Later, when Brewster rode back with all but the little guard left over
his few broken-down men and mounts in Sunset Pass, Dusold could
confidently locate in his own mind the exact spot where Kent overtook
him; but Dusold was a drill-book dragoon of the Prussian school,
consummately at home on review or parade, but all at sea, so to speak,
in the mountains. They never found a trace of their loved leader. The
clefts they scouted were all on the wrong side.

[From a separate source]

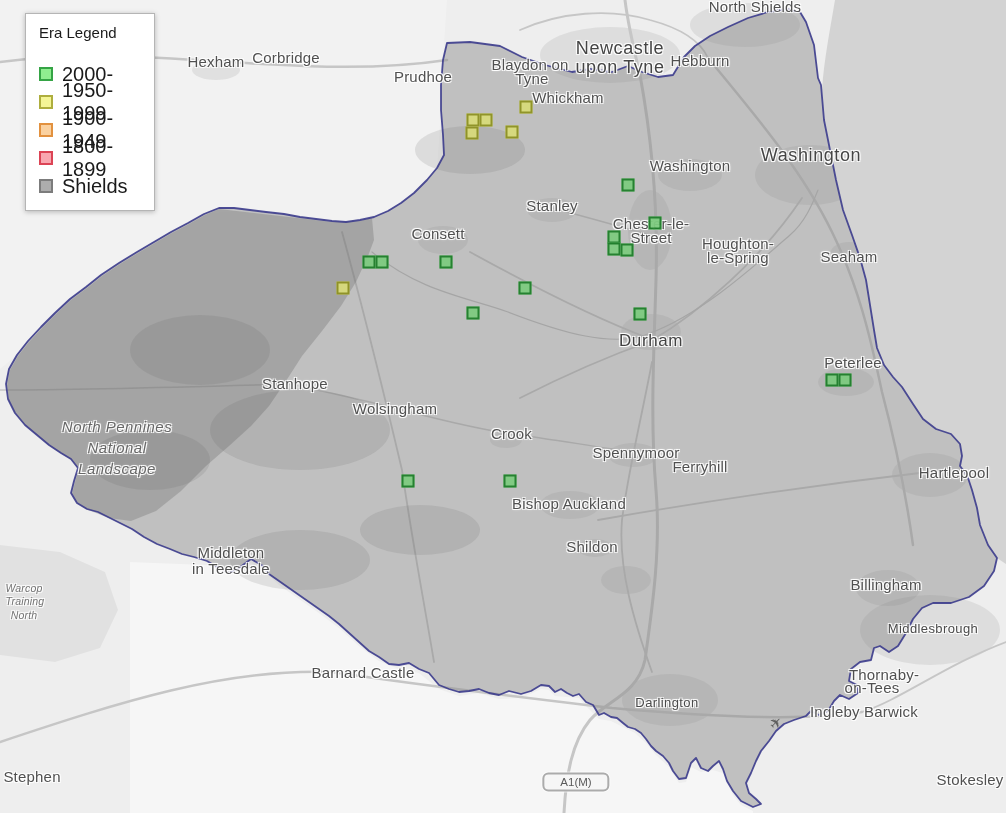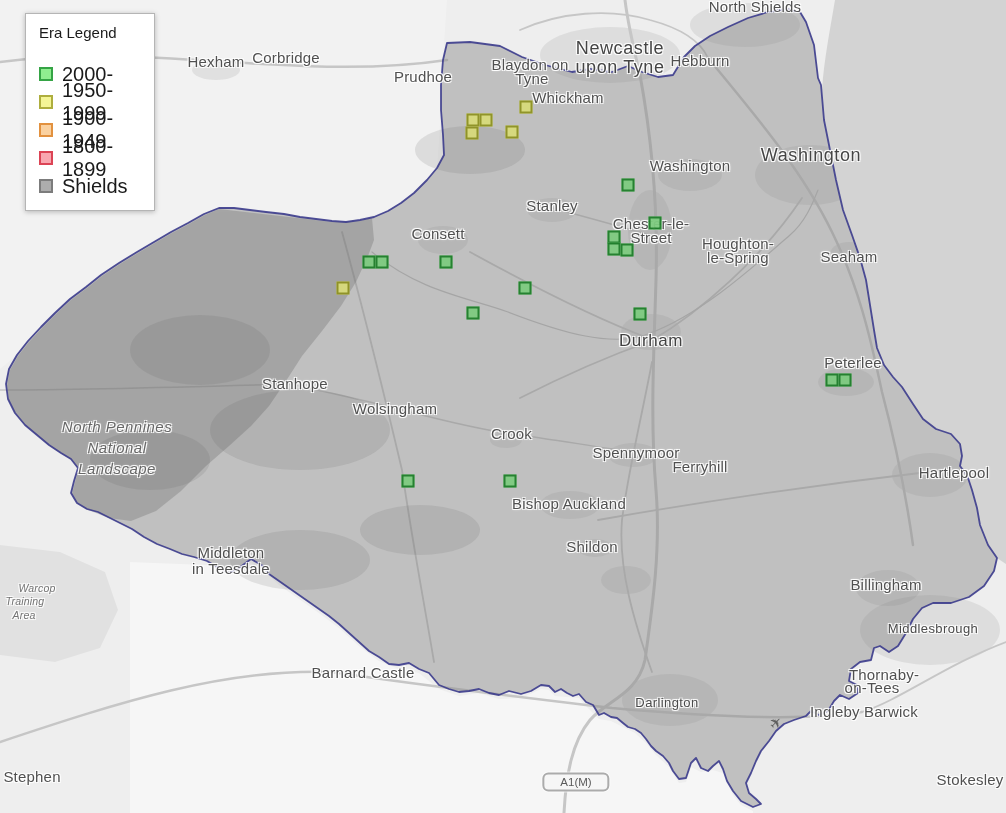"Warcop" div.maplabel { left: 37px -> 24px }
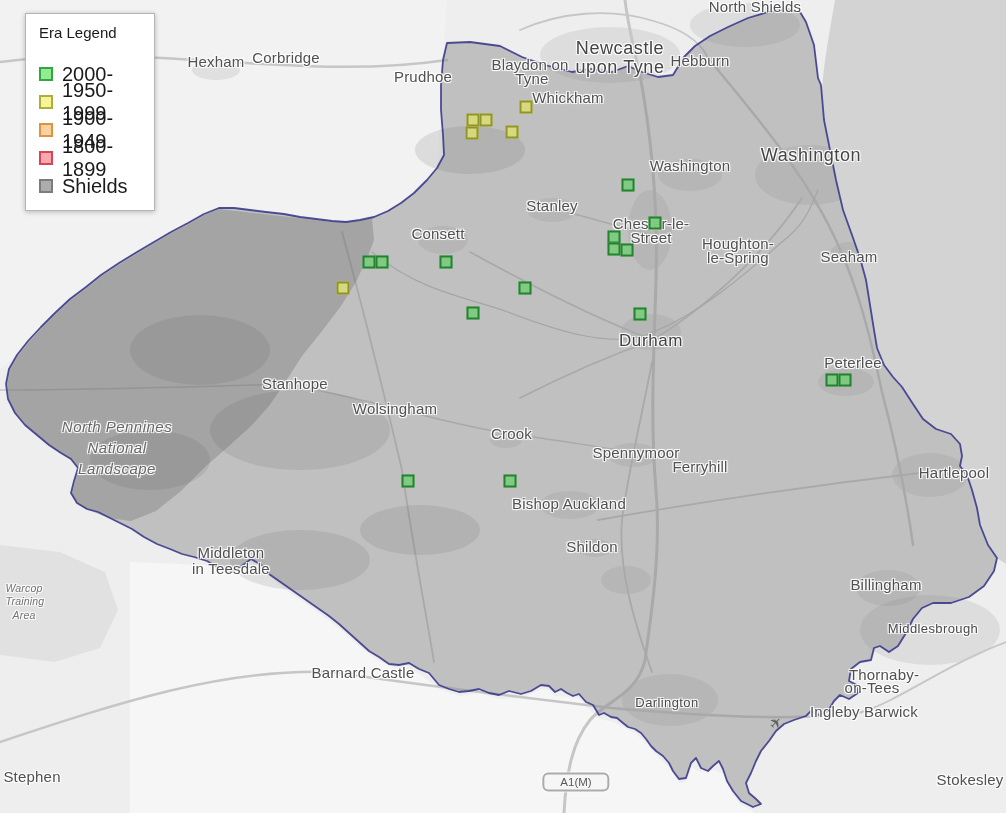"Area" div.maplabel { text: Area -> North }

And so it happened that relief came not, that one after another the
five horses fell, pierced with missiles or crushed and stunned by
rocks crashing down from above, that Kent himself was shot through the
brain, and Wren skewered through the arm by a Tonto shaft, and plugged
with a round rifle ball in the shoulder. Sergeant Carmody bound up his
captain's wound as best he could, and by rare good luck, keeping up a
bold front, and answering every shot, they fought their way to this
little refuge in the rocks, and there, behind improvised barricades or
bowlders, "stood off" their savage foe, hoping rescue might soon reach
them.
But Wren was nearly wild from wounds and fever when the third day came
and no sign of the troop. Another man had been hit and stung, and
though not seriously wounded, like a burnt child, he now shunned the
fire and became, perforce, an ineffective.